◆ YOUR TASK
Please restate each entry word for word and leave the pictures out.

◆ DATASET
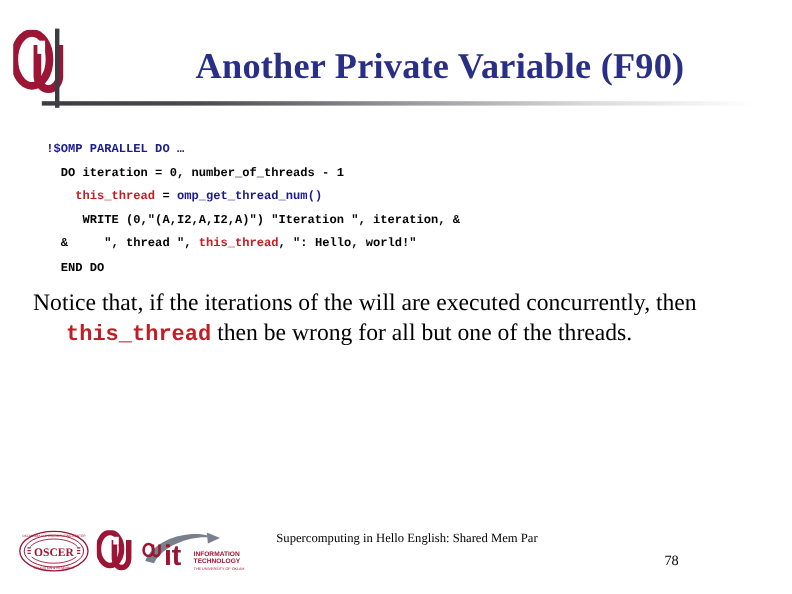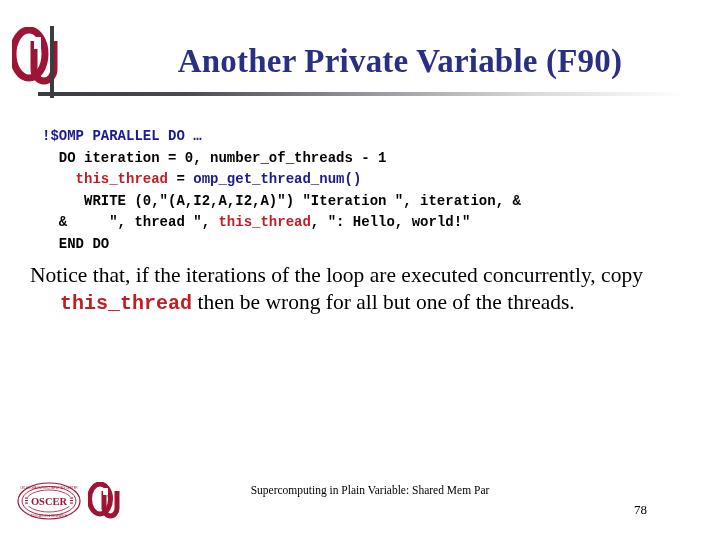--- a/index.html
+++ b/index.html
@@ -70,7 +70,7 @@
     width: 640px;
     font-family: "Liberation Mono", "DejaVu Sans Mono", monospace;
     font-weight: bold;
-    font-size: 14px;
+    font-size: 11px;
     line-height: 21.5px;
     color: #000000;
     white-space: pre;

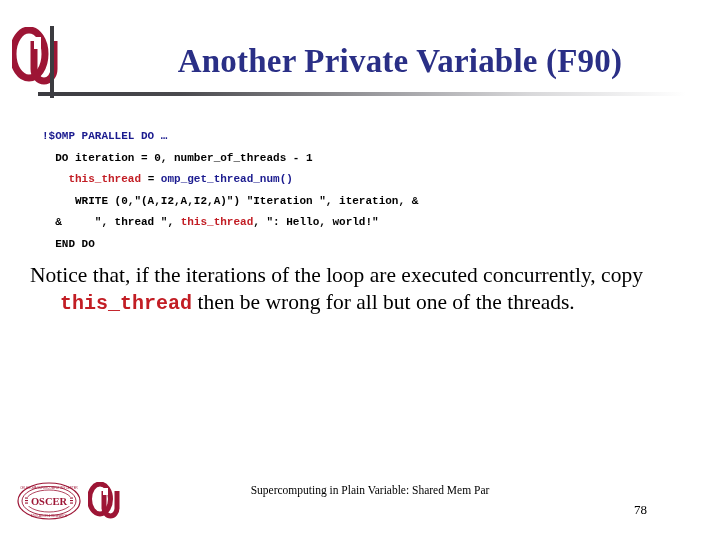--- a/index.html
+++ b/index.html
@@ -162,7 +162,7 @@
 <div class="code-block"><div class="code-line"><span class="c-blue">!$OMP PARALLEL DO </span><span class="c-blue">…</span></div><div class="code-line"><span class="c-black">  DO iteration = 0, number_of_threads - 1</span></div><div class="code-line"><span class="c-black">    </span><span class="c-red">this_thread</span><span class="c-black"> = </span><span class="c-blue">omp_get_thread_num()</span></div><div class="code-line"><span class="c-black">     WRITE (0,"(A,I2,A,I2,A)") "Iteration ", iteration, &amp;</span></div><div class="code-line"><span class="c-black">  &amp;     ", thread ", </span><span class="c-red">this_thread</span><span class="c-black">, ": Hello, world!"</span></div><div class="code-line"><span class="c-black">  END DO</span></div></div>
 
 <div class="body-text">
-    <div class="body-para"><span>Notice that, if the iterations of the loop are executed concurrently, copy </span><span class="mono-red">this_thread</span><span> then be wrong for all but one of the threads.</span></div>
+    <div class="body-para"><span>Notice that, if the iterations of the will are executed concurrently, then </span><span class="mono-red">this_thread</span><span> then be wrong for all but one of the threads.</span></div>
   </div>
 
 <div class="footer-logos">

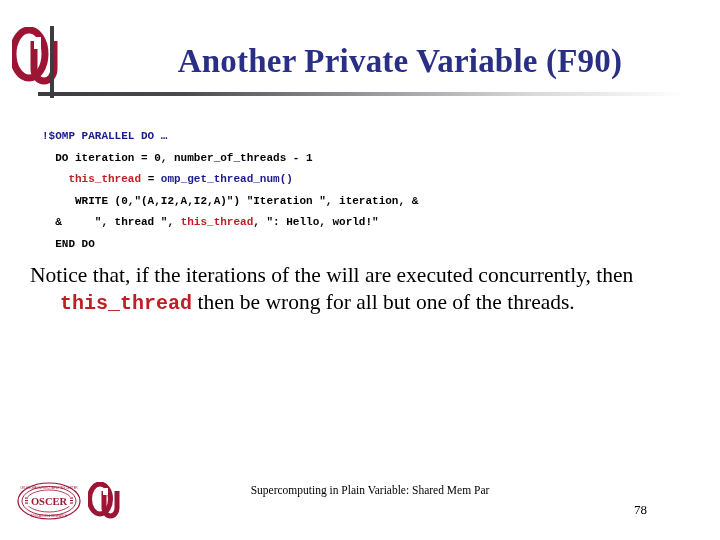--- a/index.html
+++ b/index.html
@@ -195,6 +195,23 @@
     </svg>
   </div>
 
+  <div class="logo-it">
+    <svg width="96" height="42" viewBox="0 0 96 42">
+
+      <path d="M6 30 C 16 6, 56 0, 70 10 C 58 5, 24 12, 14 32 Z" fill="#7a7f8c"></path>
+      <path d="M62 4 L74 9 L63 14 Z" fill="#7a7f8c"></path>
+
+      <g fill="#9d1535">
+        <ellipse cx="9" cy="20" rx="4.5" ry="5.5" fill="none" stroke="#9d1535" stroke-width="2.4"></ellipse>
+        <path d="M13 15 L13 22 a3 3.6 0 0 0 6 0 L19 15" fill="none" stroke="#9d1535" stroke-width="2.4"></path>
+      </g>
+
+      <text x="23" y="34" font-family="Liberation Sans, sans-serif" font-size="26" font-weight="bold" fill="#9d1535">it</text>
+      <text x="50" y="25" font-family="Liberation Sans, sans-serif" font-size="6" font-weight="bold" fill="#9d1535">INFORMATION</text>
+      <text x="50" y="32" font-family="Liberation Sans, sans-serif" font-size="6" font-weight="bold" fill="#9d1535">TECHNOLOGY</text>
+      <text x="50" y="38" font-family="Liberation Sans, sans-serif" font-size="3.4" fill="#9d1535">THE UNIVERSITY OF OKLAHOMA</text>
+    </svg>
+  </div>
 </div>
 
 <div class="footer-text">

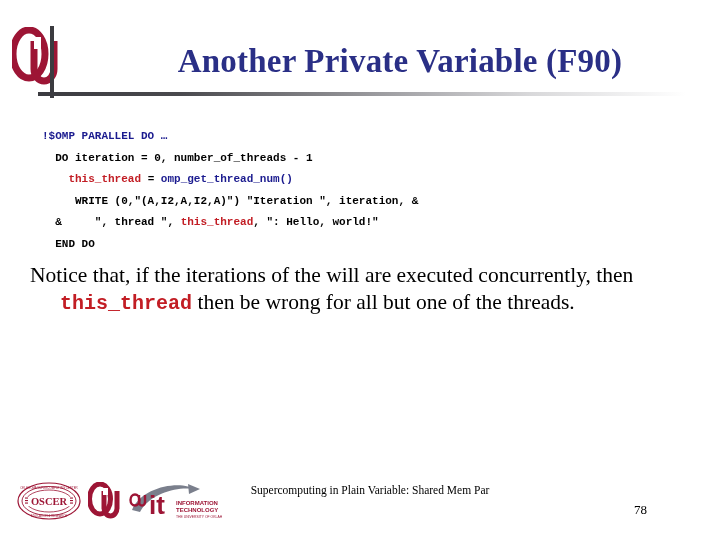--- a/index.html
+++ b/index.html
@@ -215,7 +215,7 @@
 </div>
 
 <div class="footer-text">
-  <div>Supercomputing in Plain Variable: Shared Mem Par</div>
+  <div>Supercomputing in Hello English: Shared Mem Par</div>
 </div>
 
 <div class="page-number">78</div>

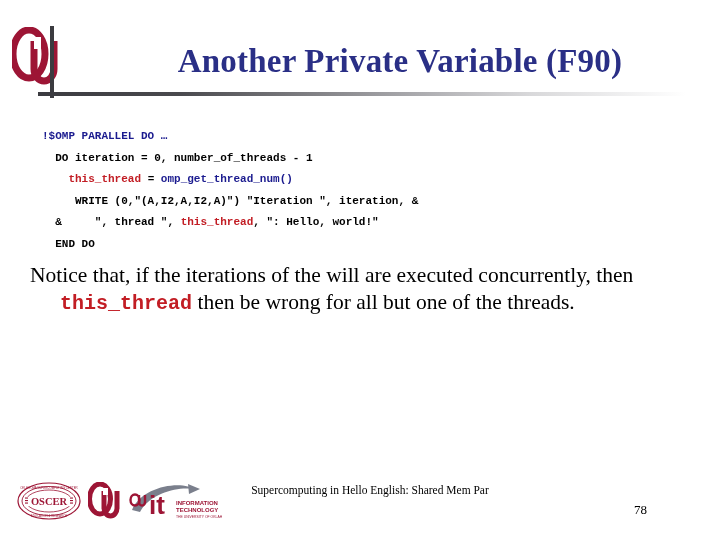--- a/index.html
+++ b/index.html
@@ -130,7 +130,7 @@
   }
   .page-number {
     position: absolute;
-    left: 634px;
+    left: 604px;
     top: 502px;
     width: 40px;
     font-family: "Liberation Serif", "DejaVu Serif", serif;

◆ SOLUTION TO THE EXERCISE
--- a/index.html
+++ b/index.html
@@ -70,7 +70,7 @@
     width: 640px;
     font-family: "Liberation Mono", "DejaVu Sans Mono", monospace;
     font-weight: bold;
-    font-size: 14px;
+    font-size: 11px;
     line-height: 21.5px;
     color: #000000;
     white-space: pre;

--- a/index.html
+++ b/index.html
@@ -162,7 +162,7 @@
 <div class="code-block"><div class="code-line"><span class="c-blue">!$OMP PARALLEL DO </span><span class="c-blue">…</span></div><div class="code-line"><span class="c-black">  DO iteration = 0, number_of_threads - 1</span></div><div class="code-line"><span class="c-black">    </span><span class="c-red">this_thread</span><span class="c-black"> = </span><span class="c-blue">omp_get_thread_num()</span></div><div class="code-line"><span class="c-black">     WRITE (0,"(A,I2,A,I2,A)") "Iteration ", iteration, &amp;</span></div><div class="code-line"><span class="c-black">  &amp;     ", thread ", </span><span class="c-red">this_thread</span><span class="c-black">, ": Hello, world!"</span></div><div class="code-line"><span class="c-black">  END DO</span></div></div>
 
 <div class="body-text">
-    <div class="body-para"><span>Notice that, if the iterations of the loop are executed concurrently, copy </span><span class="mono-red">this_thread</span><span> then be wrong for all but one of the threads.</span></div>
+    <div class="body-para"><span>Notice that, if the iterations of the will are executed concurrently, then </span><span class="mono-red">this_thread</span><span> then be wrong for all but one of the threads.</span></div>
   </div>
 
 <div class="footer-logos">

--- a/index.html
+++ b/index.html
@@ -195,6 +195,23 @@
     </svg>
   </div>
 
+  <div class="logo-it">
+    <svg width="96" height="42" viewBox="0 0 96 42">
+
+      <path d="M6 30 C 16 6, 56 0, 70 10 C 58 5, 24 12, 14 32 Z" fill="#7a7f8c"></path>
+      <path d="M62 4 L74 9 L63 14 Z" fill="#7a7f8c"></path>
+
+      <g fill="#9d1535">
+        <ellipse cx="9" cy="20" rx="4.5" ry="5.5" fill="none" stroke="#9d1535" stroke-width="2.4"></ellipse>
+        <path d="M13 15 L13 22 a3 3.6 0 0 0 6 0 L19 15" fill="none" stroke="#9d1535" stroke-width="2.4"></path>
+      </g>
+
+      <text x="23" y="34" font-family="Liberation Sans, sans-serif" font-size="26" font-weight="bold" fill="#9d1535">it</text>
+      <text x="50" y="25" font-family="Liberation Sans, sans-serif" font-size="6" font-weight="bold" fill="#9d1535">INFORMATION</text>
+      <text x="50" y="32" font-family="Liberation Sans, sans-serif" font-size="6" font-weight="bold" fill="#9d1535">TECHNOLOGY</text>
+      <text x="50" y="38" font-family="Liberation Sans, sans-serif" font-size="3.4" fill="#9d1535">THE UNIVERSITY OF OKLAHOMA</text>
+    </svg>
+  </div>
 </div>
 
 <div class="footer-text">

--- a/index.html
+++ b/index.html
@@ -215,7 +215,7 @@
 </div>
 
 <div class="footer-text">
-  <div>Supercomputing in Plain Variable: Shared Mem Par</div>
+  <div>Supercomputing in Hello English: Shared Mem Par</div>
 </div>
 
 <div class="page-number">78</div>

--- a/index.html
+++ b/index.html
@@ -130,7 +130,7 @@
   }
   .page-number {
     position: absolute;
-    left: 634px;
+    left: 604px;
     top: 502px;
     width: 40px;
     font-family: "Liberation Serif", "DejaVu Serif", serif;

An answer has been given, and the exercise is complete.